A faithful copy of the entries is needed, one that leaves out the pictures.
[[ Data provided, beginning ]]
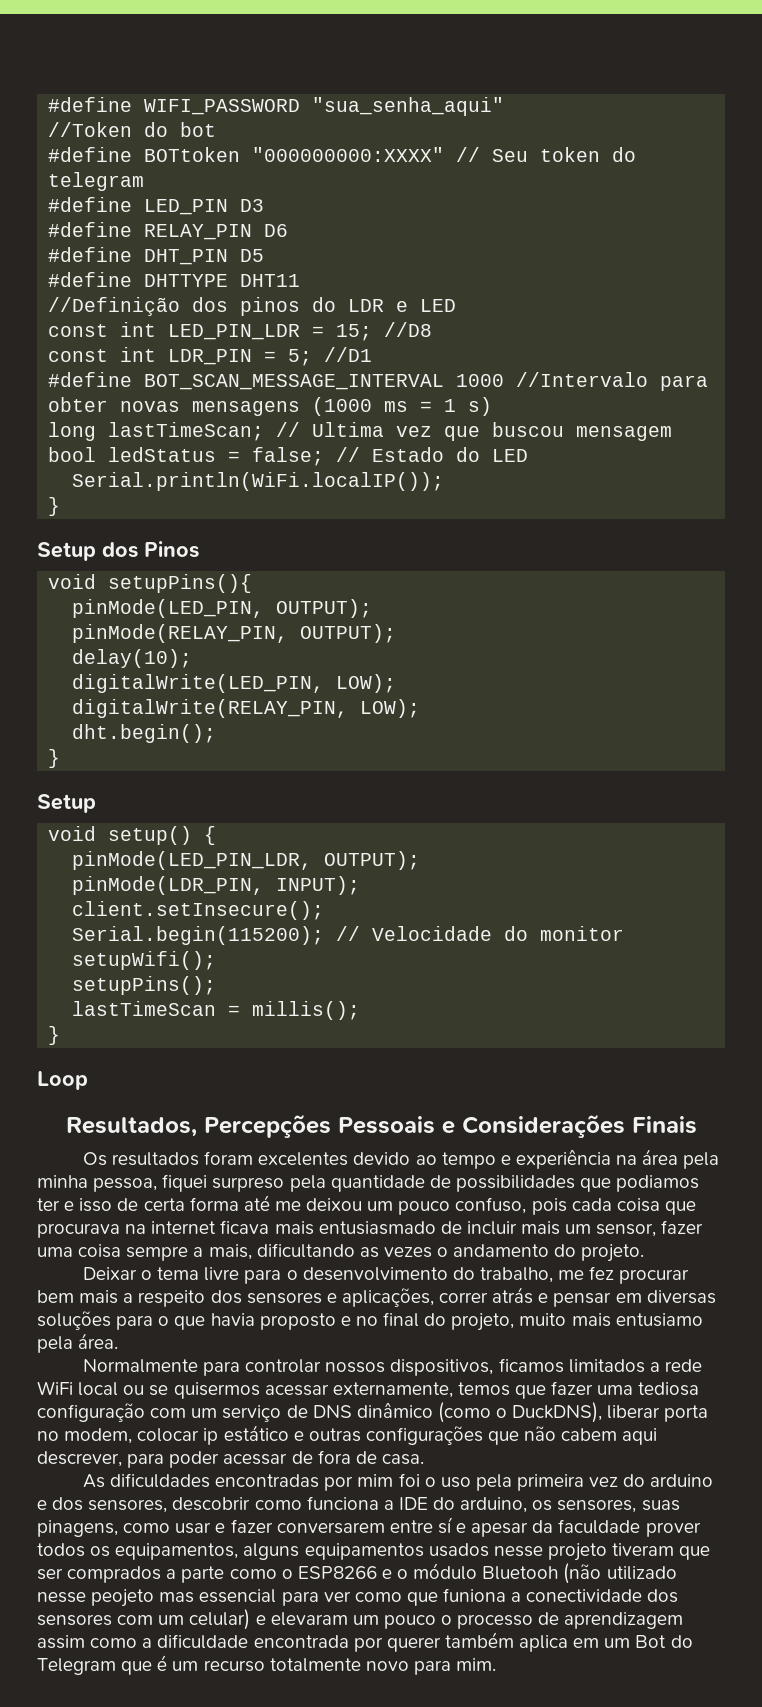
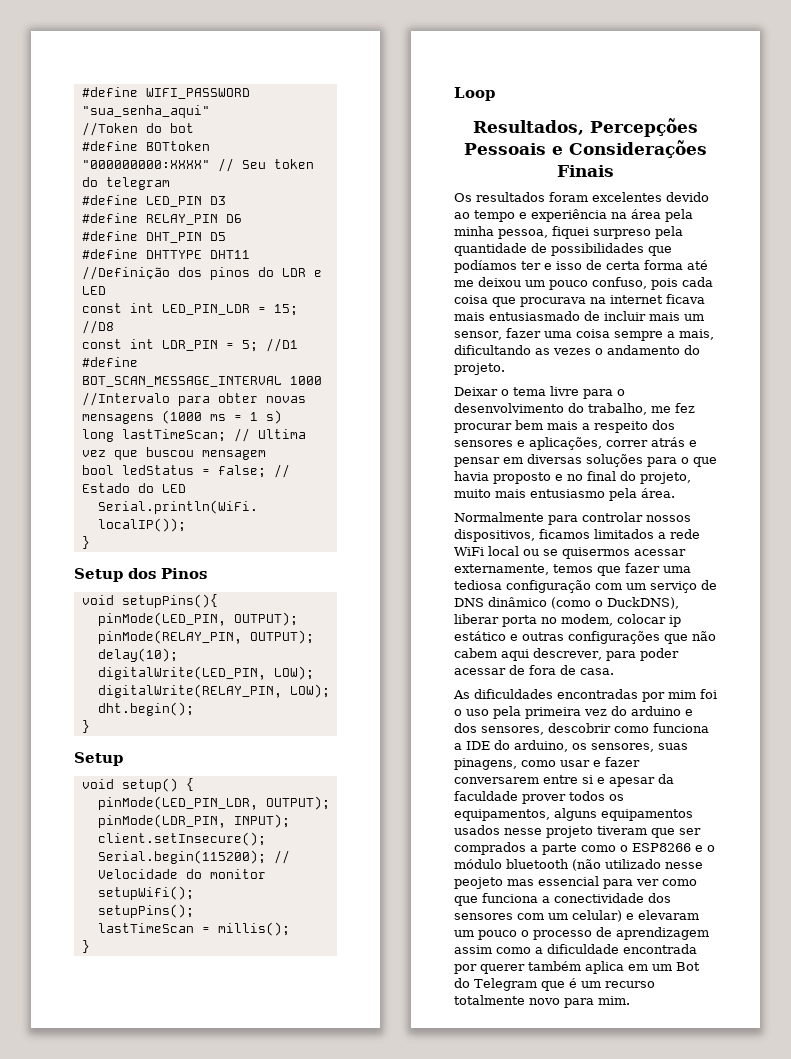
[616,1175,700,1192] podiamos -> [454,260,517,273] podíamos
[615,1313,703,1327] entusiamo -> [530,489,605,498] entusiasmo
[437,1517,453,1534] sí -> [582,775,593,784] si
[482,1566,559,1580] Bluetooh -> [506,859,569,869] bluetooth
[443,1588,507,1602] funiona -> [482,893,538,903] funciona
[[ Data provided, end ]]
#### Written response
[616,1175,700,1192] podiamos -> [454,260,517,273] podíamos
[615,1313,703,1327] entusiamo -> [530,489,605,498] entusiasmo
[437,1517,453,1534] sí -> [582,775,593,784] si
[482,1566,559,1580] Bluetooh -> [506,859,569,869] bluetooth
[443,1588,507,1602] funiona -> [482,893,538,903] funciona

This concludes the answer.